GCN Geometry Performance

I was curious about the architectural gains in heavy geometry workloads between some different revisions of the GCN architecture. Of particular interest to me was a comparison between the Tahiti XT, Tonga XT and Polaris 10/20 PRO chips, due to their very similar top-level core configuration (32 CU & 32 ROP). Tahiti of course has a 384-bit bus (so does Tonga, actually, but no product ever used it). But we can get around that by tweaking the memory speeds.


So I got my hands on some cards with these chips. R9 280X for Tahiti XT, R9 380X for Tonga XT, and an RX 570 (4G) for the Polaris 20 PRO chip. Each of these processors have 32 Compute Units (2048 Stream processor, 128 Texture) and 32 pixel/clock of ROPs. The main difference here is Tahiti, with only a dual-raster design, whereas the other two have a quad-raster design. That also includes geometry/tessellator engines so I expect to see big gains between Tahiti and Tonga, but maybe smaller ones with Polaris. But I was a bit surprised with that. More on this in a moment.


First I'm going to talk about what I know is different from AMD has said between these GPUs. So Tahiti is the first iteration of GCN, and this chip was announced back in December 2011, and released in January the next year, so it's old. 7 years old. This GPU has a pair of Shader Engines (not sure if AMD called them that, back then). with 16 CU each. Each of these has a Geometry processor and tessellator and a raster engine. So Tahiti can spew out 2 primitives per clock. Tonga bumps this up to 4 primitives per clock, by adding another pair of Shader Engines and lowering CU count to 8 each, so you get the same number of CUs but the chip has significantly more geometry performance. Well technically this quad-raster design was first implemented on GCN2 with Hawaii, but I don't have one of those for testing (yet).


Tonga's geometry processors are also improved, it can re-used triangle data from earlier in the pipeline and has improved through-put per clock, per engine. Polaris has all of these upgrades and Quad-raster, too, but also has something really interesting that AMD called 'Primitive Discard Accelerator'. To my understanding this is essentially a hardware-level (on silicon) engine that runs very fast checks to see if a triangle/primitive has any visible parts (that you can see on the current frame) and if it doesn't (it's degenerate), it discards that primitive early in the pipeline to prevent it from being drawn, and wasting GPU time for no reason (you can't see it, so why draw it?). Of course a good game engine should cull triangles or geometry you can't see, but this is faster and doesn't require devs to do it (do you remember Crysis 2?).


So in a nutshell Polaris should be able to throw out a ton of primitives very early if they are not visible, and that means GPU time saved can be used to draw ones you can see, a lot faster.

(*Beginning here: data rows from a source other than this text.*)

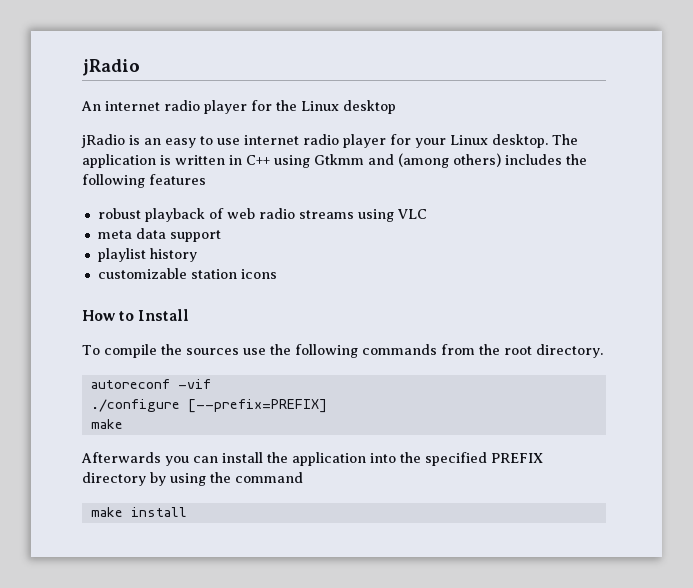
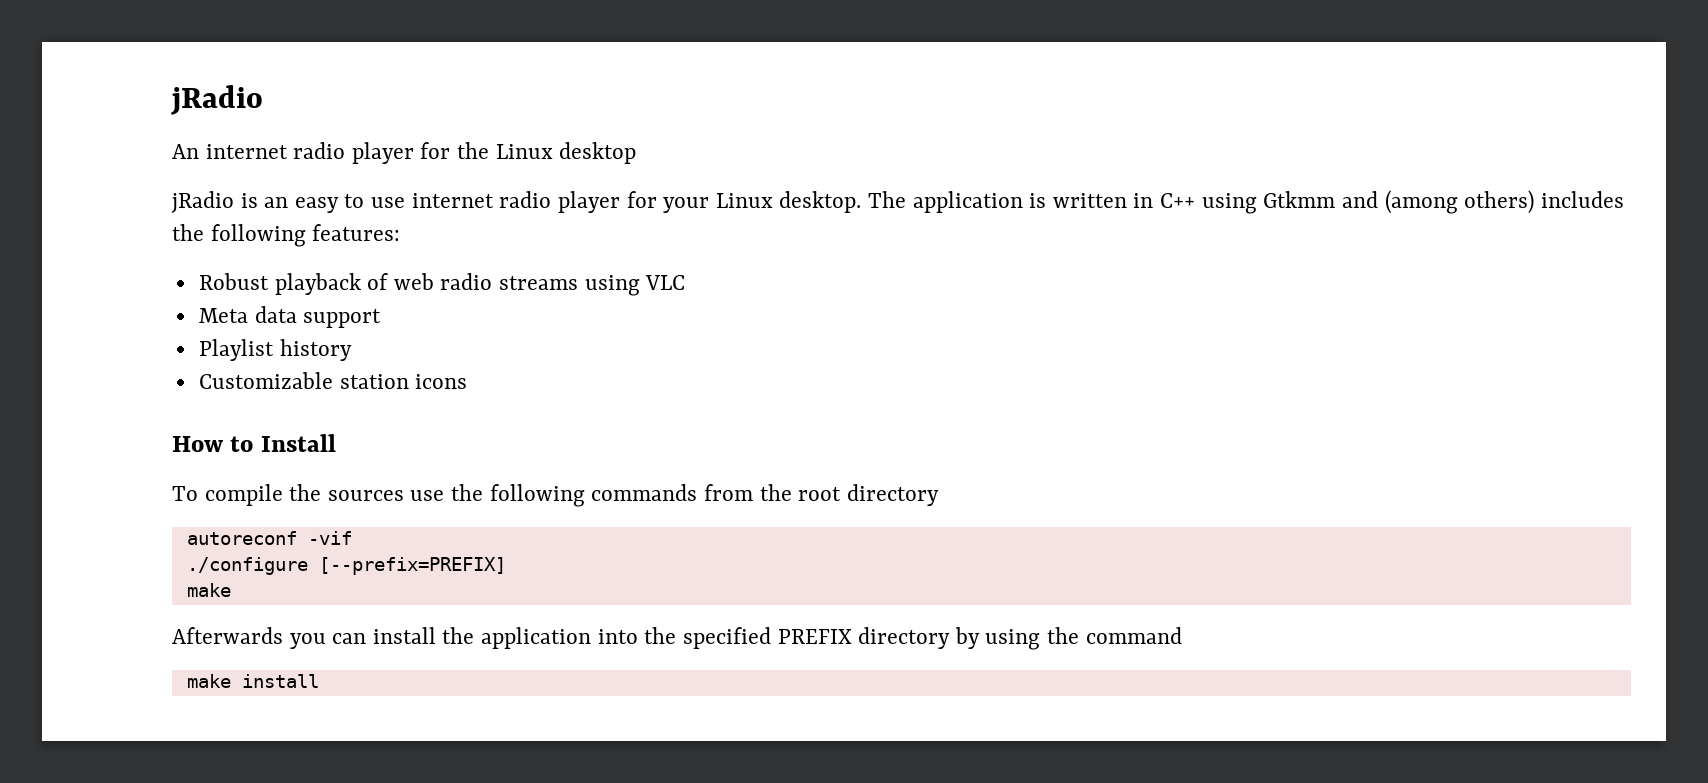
[149,174,206,185] [97,208,141,219] features // robust -> [312,224,401,241] [198,273,269,290] features: // Robust
[97,230,132,239] meta -> [198,308,248,323] Meta
[97,248,146,262] playlist -> [198,339,274,361] Playlist
[97,268,187,279] customizable -> [198,372,333,389] Customizable
[535,344,603,358] directory. -> [846,484,939,506] directory

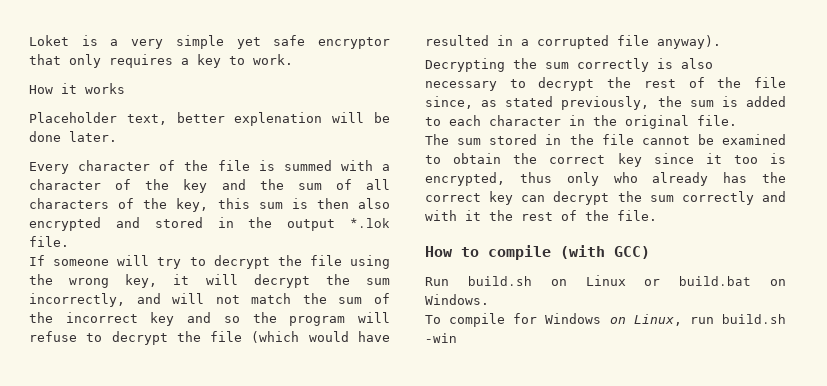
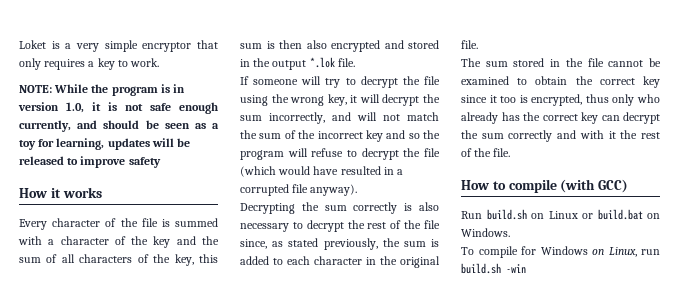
[236,35,306,49] yet safe -> (138, 46) none
[29,83,125,94] [29,112,391,126] [29,131,117,142] How it works // Placeholder text, better explenation will be done later. -> [19,84,186,96] [18,102,218,114] [19,120,219,132] [19,138,191,150] [19,156,161,168] [19,187,102,198] NOTE: While the program is in version 1.0, it is not safe enough currently, and should be seen as a toy for learning, updates will be released to improve safety // How it works

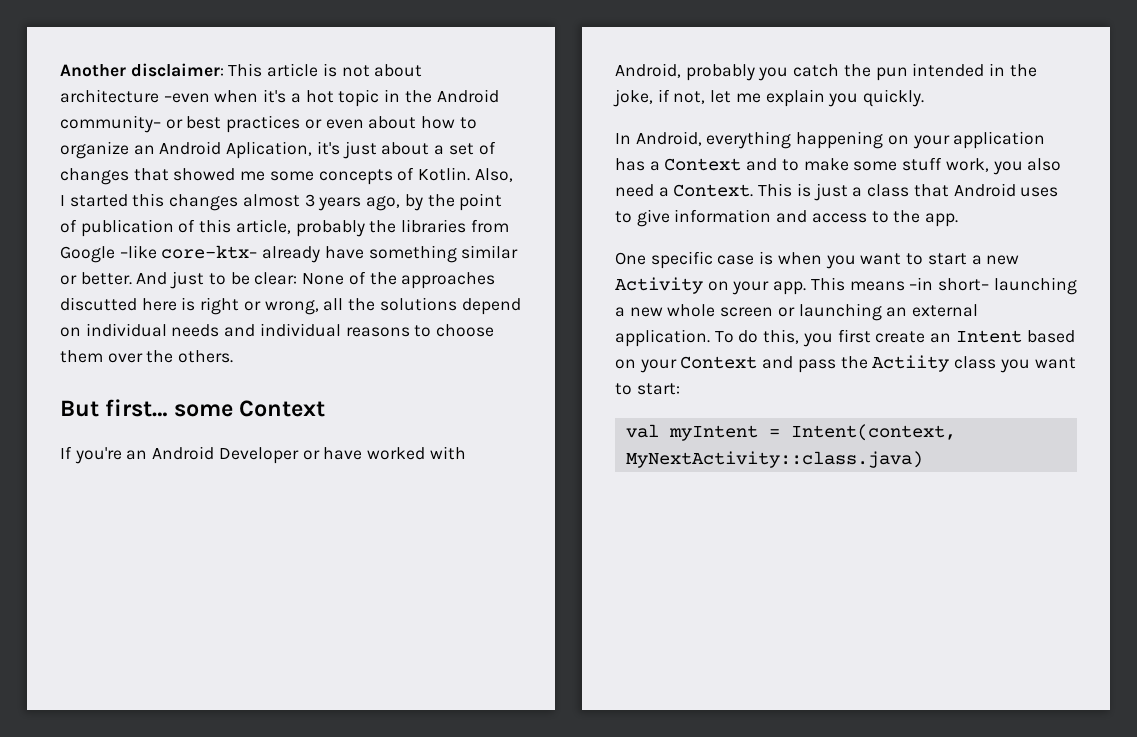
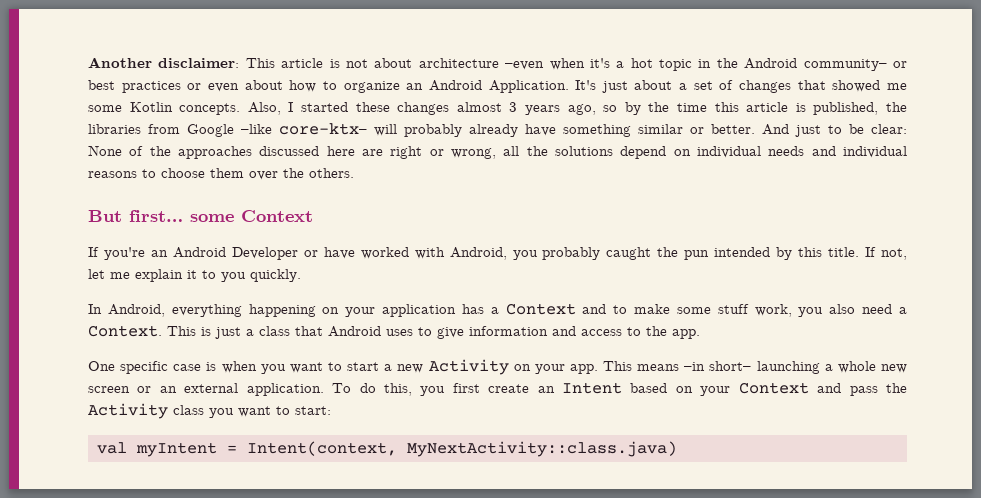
[226,141,340,159] Aplication, it's -> [488,80,597,93] Application. It's
[318,167,471,185] concepts of Kotlin. -> [129,102,241,115] Kotlin concepts.
[132,193,165,207] this -> [355,102,390,112] these
(401, 203) none -> [603,105,618,112] so
[459,193,503,211] [60,219,365,237] point of publication of this article, probably -> [677,102,879,115] time this article is published,
(258, 252) none -> [374,124,462,137] will probably
[60,297,196,311] discutted here is -> [259,146,383,156] discussed here are
[685,63,1037,81] [613,89,670,107] probably you catch the pun intended in the joke, if -> [512,247,877,260] you probably caught the pun intended by this title. If
(825, 98) none -> [187,270,216,279] it to
[629,304,716,317] new whole -> [837,361,907,373] whole new
[798,303,882,321] launching -> (152, 389) none
[872,355,950,372] Actiity -> [88,403,168,419] Activity

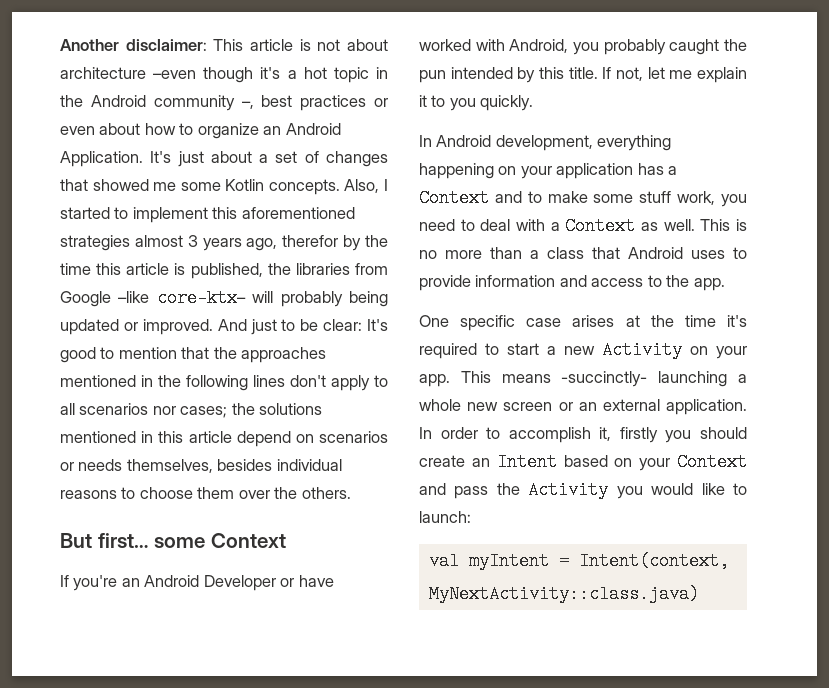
[549,58,585,70] when -> [203,67,254,83] though
[803,59,908,71] community– or -> [153,95,254,111] community –,
[355,102,450,115] these changes -> [114,207,355,223] [60,235,130,251] to implement this aforementioned strategies
[603,105,618,112] so -> [282,235,339,247] therefor
[469,124,755,137] already have something similar or better. -> [349,291,388,307] [60,319,213,335] being updated or improved.
[88,145,836,159] None of the approaches discussed here are right or wrong, all the solutions depend on individual needs and -> [367,319,388,331] [60,347,327,363] [60,375,388,391] [60,403,323,418] [60,431,388,447] [60,459,273,473] It's good to mention that the approaches mentioned in the following lines don't apply to all scenarios nor cases; the solutions mentioned in this article depend on scenarios or needs themselves, besides
[107,304,165,317] Android, -> [436,135,593,151] Android development,
[829,304,908,314] [88,325,241,339] also need a Context. This is just -> [419,217,747,235] [419,247,522,259] need to deal with a Context as well. This is no more than
[437,327,464,339] give -> [419,275,471,291] provide
[206,361,323,374] is when you want -> [572,315,747,327] [419,343,477,359] arises at the time it's required
[684,361,752,371] –in short– -> [561,371,648,387] -succinctly-
[332,383,480,396] To do this, you first -> [419,427,747,443] In order to accomplish it, firstly you should
[173,405,331,418] class you want to start: -> [616,483,747,499] [419,511,471,523] you would like to launch:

Hence the the potential FPS gains to be had in geometry heavy workloads. Shall we test that?


You probably want to know what I'm testing these cards with. So here you go.


  • Ryzen 3 1200 3.1 GHz

  • 2x8GB 2400 MHz CL14

  • MSI B350M Mortar

  • EVGA 500W Bronze

  • Radeon Driver Adrenalin 19.4.3

  • Tessellation set to Use Application settings

CPU isn't the fastest thing around but it gets the job done. And I didn't want to take apart my main PC, I got that just perfect. Anyway I made sure all tests were GPU bound so the results are accurate. CPU was running at 3.1 GHz for Firestrike, Heaven and TessMark, but I clocked it up to 3.7 for the gaming tests and Timespy. Oh and AMD driver will limit insane tessellation factors if left on default (You do Remember Crysis 2, right? Yeah. This is for things like that). So I set that to use Application settings, so we can run these synthetics. Anyway, moving on~


Okay so I am setting all three cards to run a set frequency on the core, to allow us to see the per-clock gains of the architecture. That's 1000 MHz core, and I also set the memory speeds to produce the same raw bandwidth, of 192GB/s. Tahiti's wider bus meant I had to set its memory 2Gbps slower (4 vs 6) to achieve the same bandwidth. Just FYI. Anyway...


 

Squidgy Tessellated blob of geometry Death..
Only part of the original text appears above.